What the task requires - For this task, copy all of the data below exactly and skip the pictures.

Source information -
::::

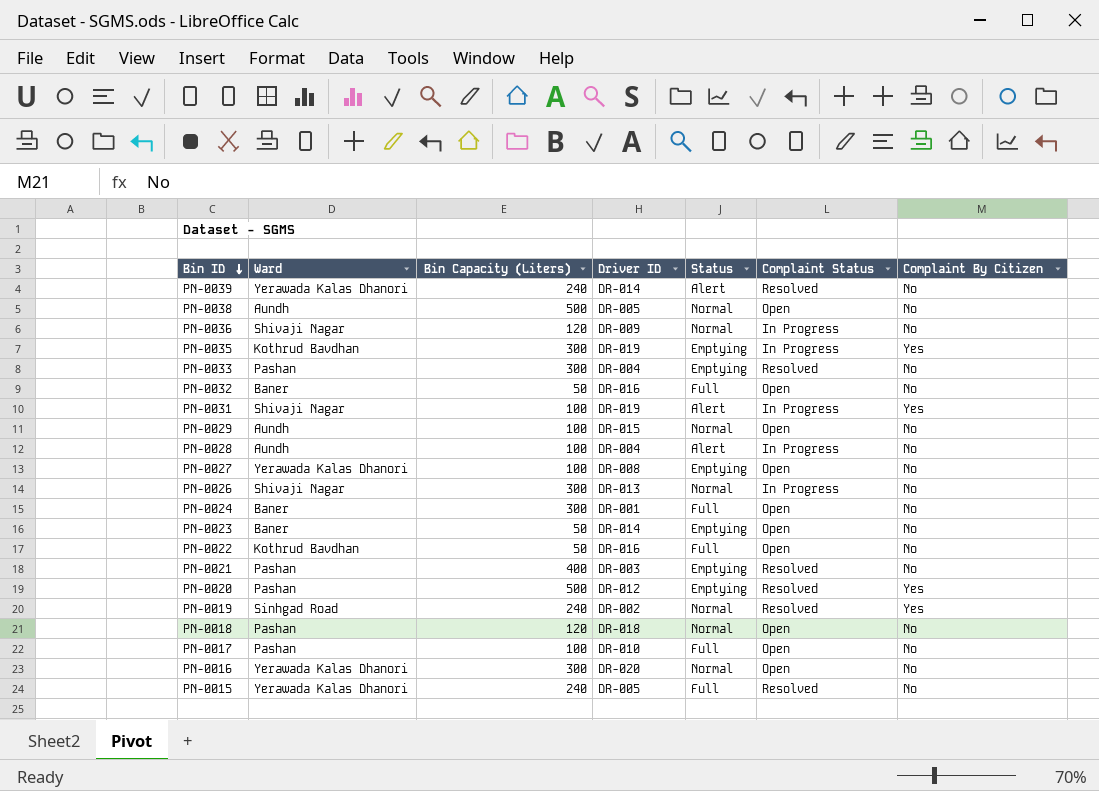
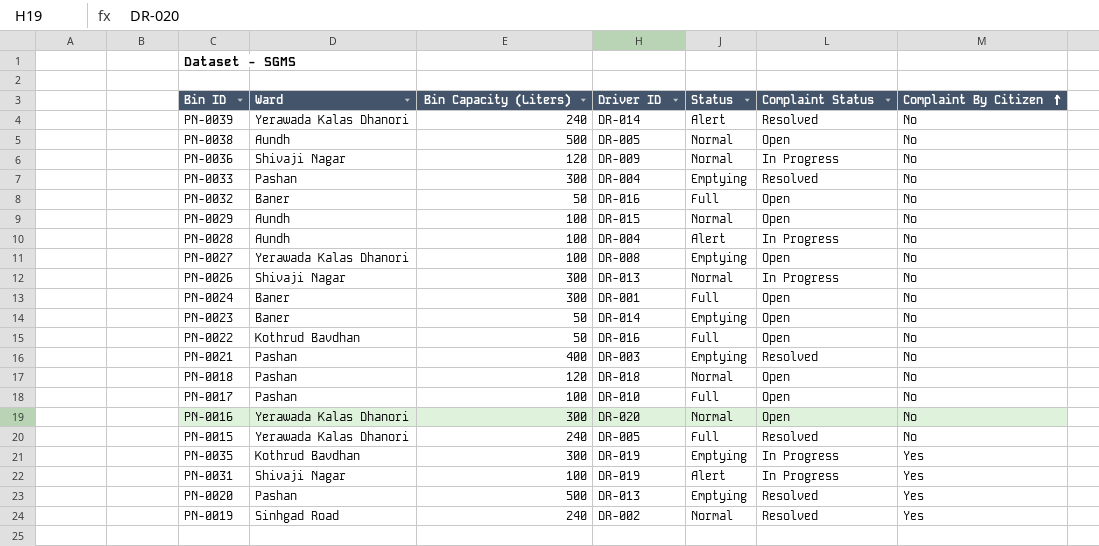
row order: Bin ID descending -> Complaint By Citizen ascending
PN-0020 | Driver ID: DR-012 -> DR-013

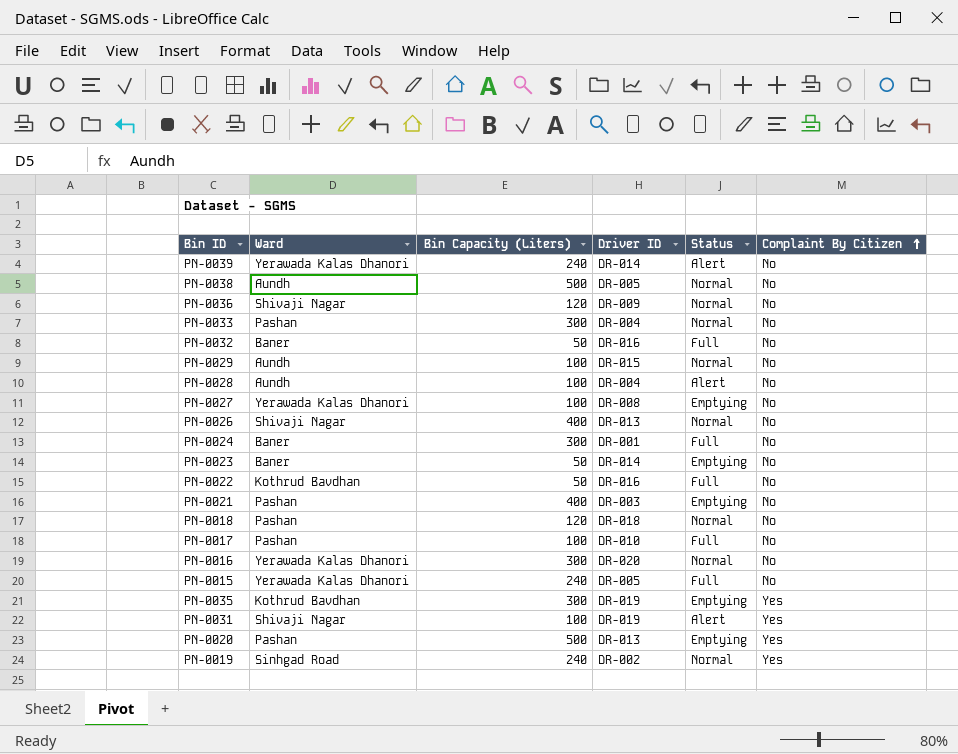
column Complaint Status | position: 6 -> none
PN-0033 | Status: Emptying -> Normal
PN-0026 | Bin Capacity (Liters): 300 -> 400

::::

Response to the exercise -
row order: Bin ID descending -> Complaint By Citizen ascending
PN-0020 | Driver ID: DR-012 -> DR-013

column Complaint Status | position: 6 -> none
PN-0033 | Status: Emptying -> Normal
PN-0026 | Bin Capacity (Liters): 300 -> 400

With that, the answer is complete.